Please take the lines from the one holding "- I'm an aspiring" through the one holding "6.13) there are" in the data below and copy them exactly.

EXTRACTED DATA below:

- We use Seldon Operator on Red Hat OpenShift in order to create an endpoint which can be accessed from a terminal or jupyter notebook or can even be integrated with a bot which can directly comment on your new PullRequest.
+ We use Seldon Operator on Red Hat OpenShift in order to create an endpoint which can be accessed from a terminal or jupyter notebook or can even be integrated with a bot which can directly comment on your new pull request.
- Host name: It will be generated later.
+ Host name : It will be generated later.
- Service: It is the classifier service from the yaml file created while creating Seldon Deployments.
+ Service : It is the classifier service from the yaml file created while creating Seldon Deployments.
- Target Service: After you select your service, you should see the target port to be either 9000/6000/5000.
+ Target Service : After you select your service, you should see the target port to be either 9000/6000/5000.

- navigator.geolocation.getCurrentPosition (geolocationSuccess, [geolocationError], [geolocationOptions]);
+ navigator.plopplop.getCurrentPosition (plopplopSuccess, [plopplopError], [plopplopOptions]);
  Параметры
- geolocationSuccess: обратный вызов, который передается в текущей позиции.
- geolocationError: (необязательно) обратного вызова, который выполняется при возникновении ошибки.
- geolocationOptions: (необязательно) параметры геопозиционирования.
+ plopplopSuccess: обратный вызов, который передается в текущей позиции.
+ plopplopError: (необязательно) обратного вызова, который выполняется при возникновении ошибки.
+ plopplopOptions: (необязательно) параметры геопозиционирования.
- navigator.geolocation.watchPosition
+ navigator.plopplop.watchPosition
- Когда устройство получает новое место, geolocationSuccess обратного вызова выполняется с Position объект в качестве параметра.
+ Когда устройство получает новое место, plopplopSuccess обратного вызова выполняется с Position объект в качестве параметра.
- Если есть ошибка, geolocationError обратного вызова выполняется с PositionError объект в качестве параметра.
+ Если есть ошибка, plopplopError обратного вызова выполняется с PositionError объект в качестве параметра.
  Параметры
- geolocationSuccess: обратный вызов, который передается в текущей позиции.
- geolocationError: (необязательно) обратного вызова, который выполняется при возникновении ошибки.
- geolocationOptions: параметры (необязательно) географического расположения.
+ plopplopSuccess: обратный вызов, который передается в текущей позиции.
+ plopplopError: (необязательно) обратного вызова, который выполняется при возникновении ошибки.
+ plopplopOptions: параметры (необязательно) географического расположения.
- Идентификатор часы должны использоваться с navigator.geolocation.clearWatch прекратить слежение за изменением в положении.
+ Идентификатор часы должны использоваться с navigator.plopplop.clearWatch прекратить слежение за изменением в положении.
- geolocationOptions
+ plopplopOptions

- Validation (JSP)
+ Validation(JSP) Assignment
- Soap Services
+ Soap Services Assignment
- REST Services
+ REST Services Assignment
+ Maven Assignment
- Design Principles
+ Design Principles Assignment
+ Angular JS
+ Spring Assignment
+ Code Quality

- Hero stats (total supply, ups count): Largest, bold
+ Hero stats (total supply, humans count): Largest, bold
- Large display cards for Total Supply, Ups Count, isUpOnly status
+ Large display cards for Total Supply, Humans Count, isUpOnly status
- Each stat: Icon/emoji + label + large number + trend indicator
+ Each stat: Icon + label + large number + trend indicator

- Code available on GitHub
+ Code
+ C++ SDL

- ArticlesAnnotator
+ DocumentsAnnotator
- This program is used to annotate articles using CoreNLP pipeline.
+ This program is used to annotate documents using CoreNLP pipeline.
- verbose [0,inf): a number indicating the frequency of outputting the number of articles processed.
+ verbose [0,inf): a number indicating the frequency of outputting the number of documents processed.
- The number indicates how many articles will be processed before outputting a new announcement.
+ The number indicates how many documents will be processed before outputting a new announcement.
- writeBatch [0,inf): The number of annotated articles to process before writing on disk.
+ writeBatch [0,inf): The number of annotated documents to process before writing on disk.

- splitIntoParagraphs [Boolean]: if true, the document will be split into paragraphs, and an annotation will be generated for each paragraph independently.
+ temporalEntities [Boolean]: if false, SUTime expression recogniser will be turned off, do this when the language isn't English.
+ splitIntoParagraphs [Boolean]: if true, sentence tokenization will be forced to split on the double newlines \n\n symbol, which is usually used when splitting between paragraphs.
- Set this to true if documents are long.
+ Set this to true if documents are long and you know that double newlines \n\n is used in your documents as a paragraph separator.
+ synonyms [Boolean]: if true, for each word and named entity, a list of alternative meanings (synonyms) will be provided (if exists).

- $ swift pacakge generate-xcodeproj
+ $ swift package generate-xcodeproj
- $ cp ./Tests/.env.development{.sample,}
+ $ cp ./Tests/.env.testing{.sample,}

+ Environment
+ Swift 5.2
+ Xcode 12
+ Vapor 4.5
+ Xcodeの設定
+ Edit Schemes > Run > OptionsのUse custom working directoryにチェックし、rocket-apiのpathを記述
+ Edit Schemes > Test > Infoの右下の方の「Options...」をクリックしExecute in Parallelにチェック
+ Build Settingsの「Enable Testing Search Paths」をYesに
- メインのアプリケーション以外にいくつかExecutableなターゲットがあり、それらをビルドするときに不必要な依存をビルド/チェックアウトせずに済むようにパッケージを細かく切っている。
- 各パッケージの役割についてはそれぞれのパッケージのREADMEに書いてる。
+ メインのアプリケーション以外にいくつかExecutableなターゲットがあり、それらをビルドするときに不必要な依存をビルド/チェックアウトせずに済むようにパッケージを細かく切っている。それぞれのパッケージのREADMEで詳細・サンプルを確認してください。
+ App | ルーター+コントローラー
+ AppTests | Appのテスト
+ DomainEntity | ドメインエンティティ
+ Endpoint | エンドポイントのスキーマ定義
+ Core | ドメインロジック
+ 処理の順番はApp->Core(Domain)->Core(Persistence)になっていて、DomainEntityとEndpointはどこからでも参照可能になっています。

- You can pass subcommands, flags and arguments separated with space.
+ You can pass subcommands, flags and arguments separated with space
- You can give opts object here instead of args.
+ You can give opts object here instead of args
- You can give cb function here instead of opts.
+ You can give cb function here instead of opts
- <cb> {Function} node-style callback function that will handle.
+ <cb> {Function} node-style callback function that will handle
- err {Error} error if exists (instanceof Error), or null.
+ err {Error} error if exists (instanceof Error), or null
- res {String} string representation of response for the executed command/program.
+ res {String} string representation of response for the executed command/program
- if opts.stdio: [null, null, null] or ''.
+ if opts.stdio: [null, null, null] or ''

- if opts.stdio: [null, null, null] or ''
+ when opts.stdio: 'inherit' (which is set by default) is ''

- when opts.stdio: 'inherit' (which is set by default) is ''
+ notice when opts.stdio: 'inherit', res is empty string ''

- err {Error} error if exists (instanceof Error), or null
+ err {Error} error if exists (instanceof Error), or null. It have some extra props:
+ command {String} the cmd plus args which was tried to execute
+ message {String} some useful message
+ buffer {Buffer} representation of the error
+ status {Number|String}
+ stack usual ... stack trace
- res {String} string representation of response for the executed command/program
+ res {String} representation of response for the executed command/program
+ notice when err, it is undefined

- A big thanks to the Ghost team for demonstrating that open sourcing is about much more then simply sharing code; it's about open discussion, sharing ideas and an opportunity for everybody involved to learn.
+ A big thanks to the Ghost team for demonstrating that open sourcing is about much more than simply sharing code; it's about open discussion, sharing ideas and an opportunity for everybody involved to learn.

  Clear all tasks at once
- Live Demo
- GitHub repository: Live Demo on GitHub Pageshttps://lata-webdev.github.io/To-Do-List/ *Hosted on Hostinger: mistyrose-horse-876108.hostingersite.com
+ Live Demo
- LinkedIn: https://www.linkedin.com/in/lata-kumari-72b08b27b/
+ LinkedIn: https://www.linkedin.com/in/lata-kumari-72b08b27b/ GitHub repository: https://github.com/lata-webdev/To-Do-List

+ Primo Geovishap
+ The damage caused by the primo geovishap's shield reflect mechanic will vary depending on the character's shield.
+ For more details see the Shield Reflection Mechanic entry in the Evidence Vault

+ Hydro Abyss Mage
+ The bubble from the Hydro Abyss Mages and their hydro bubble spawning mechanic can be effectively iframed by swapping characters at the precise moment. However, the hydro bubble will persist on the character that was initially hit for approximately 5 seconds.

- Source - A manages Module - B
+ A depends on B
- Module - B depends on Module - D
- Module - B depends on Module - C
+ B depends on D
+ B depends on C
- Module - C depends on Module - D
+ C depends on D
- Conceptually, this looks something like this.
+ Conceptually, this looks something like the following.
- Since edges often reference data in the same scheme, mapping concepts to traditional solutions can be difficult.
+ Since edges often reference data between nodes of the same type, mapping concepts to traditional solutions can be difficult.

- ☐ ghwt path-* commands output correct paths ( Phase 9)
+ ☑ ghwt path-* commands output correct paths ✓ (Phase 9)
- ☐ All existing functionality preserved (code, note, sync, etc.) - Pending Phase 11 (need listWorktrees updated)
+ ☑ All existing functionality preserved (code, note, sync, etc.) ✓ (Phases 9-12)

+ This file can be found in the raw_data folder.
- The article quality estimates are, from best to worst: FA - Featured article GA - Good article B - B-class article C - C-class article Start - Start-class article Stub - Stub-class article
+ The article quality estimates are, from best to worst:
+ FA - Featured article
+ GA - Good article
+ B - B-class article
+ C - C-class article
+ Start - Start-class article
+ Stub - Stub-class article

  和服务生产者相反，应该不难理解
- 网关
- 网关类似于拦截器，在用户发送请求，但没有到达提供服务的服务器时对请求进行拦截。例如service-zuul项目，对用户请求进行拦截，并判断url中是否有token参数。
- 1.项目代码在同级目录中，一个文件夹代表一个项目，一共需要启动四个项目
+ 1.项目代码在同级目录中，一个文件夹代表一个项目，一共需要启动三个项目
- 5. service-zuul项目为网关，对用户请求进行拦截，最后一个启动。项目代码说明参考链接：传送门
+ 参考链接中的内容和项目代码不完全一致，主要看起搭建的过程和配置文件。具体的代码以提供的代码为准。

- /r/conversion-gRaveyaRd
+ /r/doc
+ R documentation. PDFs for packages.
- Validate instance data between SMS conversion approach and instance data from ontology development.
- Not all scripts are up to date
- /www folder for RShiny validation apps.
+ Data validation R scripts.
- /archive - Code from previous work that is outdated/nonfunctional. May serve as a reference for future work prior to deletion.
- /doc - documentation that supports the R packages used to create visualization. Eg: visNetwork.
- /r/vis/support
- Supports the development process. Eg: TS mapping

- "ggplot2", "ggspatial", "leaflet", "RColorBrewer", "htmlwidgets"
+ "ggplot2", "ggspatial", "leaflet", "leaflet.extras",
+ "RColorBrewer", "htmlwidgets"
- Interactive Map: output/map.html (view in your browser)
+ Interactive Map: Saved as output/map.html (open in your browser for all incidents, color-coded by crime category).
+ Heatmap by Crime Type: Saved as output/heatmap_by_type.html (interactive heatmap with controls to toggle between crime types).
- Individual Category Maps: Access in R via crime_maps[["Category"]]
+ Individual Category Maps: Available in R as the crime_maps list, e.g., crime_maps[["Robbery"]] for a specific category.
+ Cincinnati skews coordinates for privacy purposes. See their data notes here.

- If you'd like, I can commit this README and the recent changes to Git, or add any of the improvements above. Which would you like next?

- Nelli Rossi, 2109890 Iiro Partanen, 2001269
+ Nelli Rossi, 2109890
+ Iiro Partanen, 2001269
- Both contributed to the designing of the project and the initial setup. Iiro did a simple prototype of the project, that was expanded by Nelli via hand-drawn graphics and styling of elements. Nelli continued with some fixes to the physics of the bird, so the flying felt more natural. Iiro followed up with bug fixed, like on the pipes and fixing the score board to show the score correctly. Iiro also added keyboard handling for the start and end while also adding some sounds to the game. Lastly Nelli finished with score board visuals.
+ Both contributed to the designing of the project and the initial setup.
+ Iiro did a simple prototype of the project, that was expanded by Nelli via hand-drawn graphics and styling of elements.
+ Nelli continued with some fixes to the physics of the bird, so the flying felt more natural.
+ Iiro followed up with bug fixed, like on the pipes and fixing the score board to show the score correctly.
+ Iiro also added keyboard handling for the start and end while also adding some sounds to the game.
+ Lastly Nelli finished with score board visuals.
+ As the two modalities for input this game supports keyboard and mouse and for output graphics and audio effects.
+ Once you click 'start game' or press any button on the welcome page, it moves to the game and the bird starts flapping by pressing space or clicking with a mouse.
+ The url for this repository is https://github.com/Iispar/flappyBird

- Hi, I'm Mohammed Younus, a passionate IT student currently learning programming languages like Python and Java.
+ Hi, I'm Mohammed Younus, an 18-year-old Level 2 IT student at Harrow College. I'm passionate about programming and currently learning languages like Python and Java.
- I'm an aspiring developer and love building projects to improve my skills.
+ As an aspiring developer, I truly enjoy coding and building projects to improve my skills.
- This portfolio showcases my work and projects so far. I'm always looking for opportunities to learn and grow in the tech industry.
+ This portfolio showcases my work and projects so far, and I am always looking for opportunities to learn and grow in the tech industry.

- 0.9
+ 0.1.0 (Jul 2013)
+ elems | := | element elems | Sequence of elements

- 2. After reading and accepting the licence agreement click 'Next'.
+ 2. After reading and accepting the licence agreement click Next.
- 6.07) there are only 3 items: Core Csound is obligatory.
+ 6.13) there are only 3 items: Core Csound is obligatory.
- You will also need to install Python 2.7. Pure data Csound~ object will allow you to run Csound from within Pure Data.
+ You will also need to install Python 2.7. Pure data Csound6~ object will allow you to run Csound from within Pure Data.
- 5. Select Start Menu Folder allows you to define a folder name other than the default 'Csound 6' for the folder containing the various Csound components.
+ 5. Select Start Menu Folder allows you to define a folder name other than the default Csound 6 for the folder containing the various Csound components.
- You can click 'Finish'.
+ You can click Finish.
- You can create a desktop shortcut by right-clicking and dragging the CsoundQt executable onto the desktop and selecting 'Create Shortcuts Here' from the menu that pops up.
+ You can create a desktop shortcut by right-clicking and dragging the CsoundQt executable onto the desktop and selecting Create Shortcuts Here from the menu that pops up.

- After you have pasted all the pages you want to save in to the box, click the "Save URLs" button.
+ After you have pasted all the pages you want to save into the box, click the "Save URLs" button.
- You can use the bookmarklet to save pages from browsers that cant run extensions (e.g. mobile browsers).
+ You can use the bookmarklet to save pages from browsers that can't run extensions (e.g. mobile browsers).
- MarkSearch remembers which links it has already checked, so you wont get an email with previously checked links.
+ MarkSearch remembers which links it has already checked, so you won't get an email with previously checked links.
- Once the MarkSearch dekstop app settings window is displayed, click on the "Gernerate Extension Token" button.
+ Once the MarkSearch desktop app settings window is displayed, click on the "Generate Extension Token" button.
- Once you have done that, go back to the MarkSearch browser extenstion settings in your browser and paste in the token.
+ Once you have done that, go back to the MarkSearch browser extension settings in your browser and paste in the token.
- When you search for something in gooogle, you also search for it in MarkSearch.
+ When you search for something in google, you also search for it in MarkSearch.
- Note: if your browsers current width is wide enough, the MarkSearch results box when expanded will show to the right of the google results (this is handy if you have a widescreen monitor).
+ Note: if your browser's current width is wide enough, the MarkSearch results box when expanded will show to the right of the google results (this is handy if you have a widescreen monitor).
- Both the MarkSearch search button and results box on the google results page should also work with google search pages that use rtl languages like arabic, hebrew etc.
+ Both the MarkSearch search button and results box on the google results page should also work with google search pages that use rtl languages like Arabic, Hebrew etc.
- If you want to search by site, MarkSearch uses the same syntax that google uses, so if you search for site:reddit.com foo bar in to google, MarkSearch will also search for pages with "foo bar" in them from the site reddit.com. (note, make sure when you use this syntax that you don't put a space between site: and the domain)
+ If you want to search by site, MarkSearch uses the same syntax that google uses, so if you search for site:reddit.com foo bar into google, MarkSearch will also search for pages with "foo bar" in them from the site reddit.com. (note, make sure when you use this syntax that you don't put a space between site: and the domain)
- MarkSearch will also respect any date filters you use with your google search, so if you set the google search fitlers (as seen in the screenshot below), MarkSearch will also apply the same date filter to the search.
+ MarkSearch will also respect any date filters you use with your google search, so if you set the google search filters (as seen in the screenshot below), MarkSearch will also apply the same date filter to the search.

End of EXTRACTED DATA.

**REPLY:**
- I'm an aspiring developer and love building projects to improve my skills.
+ As an aspiring developer, I truly enjoy coding and building projects to improve my skills.
- This portfolio showcases my work and projects so far. I'm always looking for opportunities to learn and grow in the tech industry.
+ This portfolio showcases my work and projects so far, and I am always looking for opportunities to learn and grow in the tech industry.

- 0.9
+ 0.1.0 (Jul 2013)
+ elems | := | element elems | Sequence of elements

- 2. After reading and accepting the licence agreement click 'Next'.
+ 2. After reading and accepting the licence agreement click Next.
- 6.07) there are only 3 items: Core Csound is obligatory.
+ 6.13) there are only 3 items: Core Csound is obligatory.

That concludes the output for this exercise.